The AI research and deployment company is confident that its model can learn to make diamond tools, a task that typically requires skilled humans over 20 minutes, with a little bit of fine-tuning (24,000 actions). Its model, which is quite general and takes a step toward general computer-using agents, uses the native human interface of keypresses and mouse movements.
A spokesperson for the Microsoft-backed firm said: “The internet contains an enormous amount of publicly available videos that we can learn from. You can watch a person make a gorgeous presentation, a digital artist draw a beautiful sunset, and a Minecraft player build an intricate house. However, these videos only provide a record of what happened but not precisely how it was achieved, i.e. you will not know the exact sequence of mouse movements and keys pressed.
“If we would like to build large-scale foundation models in these domains as we’ve done in language with GPT, this lack of action labels poses a new challenge not present in the language domain, where “action labels” are simply the next words in a sentence.”
Open AI introduces a novel, yet simple, semi-supervised imitation learning technique called Video PreTraining in order to make use of the abundance of unlabeled video data available on the internet (VPT). To start, the team collects a small dataset from contractors in which it records both their video and their actions, in this case, keystrokes and mouse movements. With the help of this information, the business can create an inverse dynamics model (IDM), which forecasts the actions that will be taken at each video step. It’s significant that the IDM can predict the action at each step using past and future information.

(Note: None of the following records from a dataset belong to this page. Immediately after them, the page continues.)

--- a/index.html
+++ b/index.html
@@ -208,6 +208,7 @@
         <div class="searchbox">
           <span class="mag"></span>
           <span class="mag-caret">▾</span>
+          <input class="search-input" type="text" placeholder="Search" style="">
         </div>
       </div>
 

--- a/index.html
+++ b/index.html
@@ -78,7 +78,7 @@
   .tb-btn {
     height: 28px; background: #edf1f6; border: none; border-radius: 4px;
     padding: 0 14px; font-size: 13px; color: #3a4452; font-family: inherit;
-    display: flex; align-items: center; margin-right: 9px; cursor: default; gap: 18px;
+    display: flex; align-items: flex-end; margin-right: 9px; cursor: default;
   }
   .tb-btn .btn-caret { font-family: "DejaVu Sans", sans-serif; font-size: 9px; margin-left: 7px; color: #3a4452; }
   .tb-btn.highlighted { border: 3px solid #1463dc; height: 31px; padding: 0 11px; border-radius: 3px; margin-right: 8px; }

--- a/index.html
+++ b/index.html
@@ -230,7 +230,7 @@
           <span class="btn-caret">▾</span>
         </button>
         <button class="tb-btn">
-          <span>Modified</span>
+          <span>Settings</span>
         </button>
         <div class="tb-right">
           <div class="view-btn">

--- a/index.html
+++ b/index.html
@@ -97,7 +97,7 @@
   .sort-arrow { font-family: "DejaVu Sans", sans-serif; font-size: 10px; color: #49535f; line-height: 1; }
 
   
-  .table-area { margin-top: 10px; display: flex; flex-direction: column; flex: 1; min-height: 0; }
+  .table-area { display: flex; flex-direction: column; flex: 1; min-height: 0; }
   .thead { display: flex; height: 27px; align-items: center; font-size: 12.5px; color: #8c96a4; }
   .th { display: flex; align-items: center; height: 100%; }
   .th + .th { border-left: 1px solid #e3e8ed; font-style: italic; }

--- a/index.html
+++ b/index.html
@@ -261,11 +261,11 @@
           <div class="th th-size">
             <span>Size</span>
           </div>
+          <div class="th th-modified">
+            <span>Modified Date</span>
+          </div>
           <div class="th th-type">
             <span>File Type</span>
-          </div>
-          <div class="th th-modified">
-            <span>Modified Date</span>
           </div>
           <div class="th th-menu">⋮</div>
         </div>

The spokesperson added: “This task is much easier and thus requires far less data than the behavioral cloning task of predicting actions given past video frames only, which requires inferring what the person wants to do and how to accomplish it. We can then use the trained IDM to label a much larger dataset of online videos and learn to act via behavioral cloning.”

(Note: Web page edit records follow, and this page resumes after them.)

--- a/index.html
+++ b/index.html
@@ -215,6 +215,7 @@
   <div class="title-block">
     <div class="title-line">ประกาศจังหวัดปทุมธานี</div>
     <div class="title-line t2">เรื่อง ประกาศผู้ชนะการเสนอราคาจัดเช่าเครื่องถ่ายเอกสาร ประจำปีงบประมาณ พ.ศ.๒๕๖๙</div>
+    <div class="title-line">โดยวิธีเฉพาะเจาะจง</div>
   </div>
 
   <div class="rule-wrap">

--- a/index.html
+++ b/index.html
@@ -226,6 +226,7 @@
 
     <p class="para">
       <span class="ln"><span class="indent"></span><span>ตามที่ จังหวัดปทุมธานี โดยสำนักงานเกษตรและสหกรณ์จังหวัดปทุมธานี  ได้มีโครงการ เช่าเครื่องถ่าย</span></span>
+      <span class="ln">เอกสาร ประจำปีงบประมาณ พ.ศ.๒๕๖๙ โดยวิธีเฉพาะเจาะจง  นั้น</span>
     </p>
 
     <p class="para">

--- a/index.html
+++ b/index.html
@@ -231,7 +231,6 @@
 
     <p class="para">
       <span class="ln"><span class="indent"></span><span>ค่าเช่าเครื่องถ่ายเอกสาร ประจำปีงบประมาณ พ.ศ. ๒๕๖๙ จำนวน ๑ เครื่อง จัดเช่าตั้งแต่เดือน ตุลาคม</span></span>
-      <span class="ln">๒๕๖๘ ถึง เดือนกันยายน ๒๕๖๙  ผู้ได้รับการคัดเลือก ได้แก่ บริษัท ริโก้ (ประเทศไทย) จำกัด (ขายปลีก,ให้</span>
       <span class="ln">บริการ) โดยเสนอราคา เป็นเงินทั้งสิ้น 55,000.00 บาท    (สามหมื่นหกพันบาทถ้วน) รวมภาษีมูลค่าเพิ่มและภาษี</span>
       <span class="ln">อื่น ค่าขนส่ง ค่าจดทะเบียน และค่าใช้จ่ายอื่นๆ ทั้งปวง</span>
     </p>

VPT paves the path toward allowing agents to learn to act by watching the vast numbers of videos on the internet, according to Open AI.
The spokesperson said: “Compared to generative video modeling or contrastive methods that would only yield representational priors, VPT offers the exciting possibility of directly learning large scale behavioral priors in more domains than just language. While we only experiment in Minecraft, the game is very open-ended and the native human interface (mouse and keyboard) is very generic, so we believe our results bode well for other similar domains, e.g. computer usage.”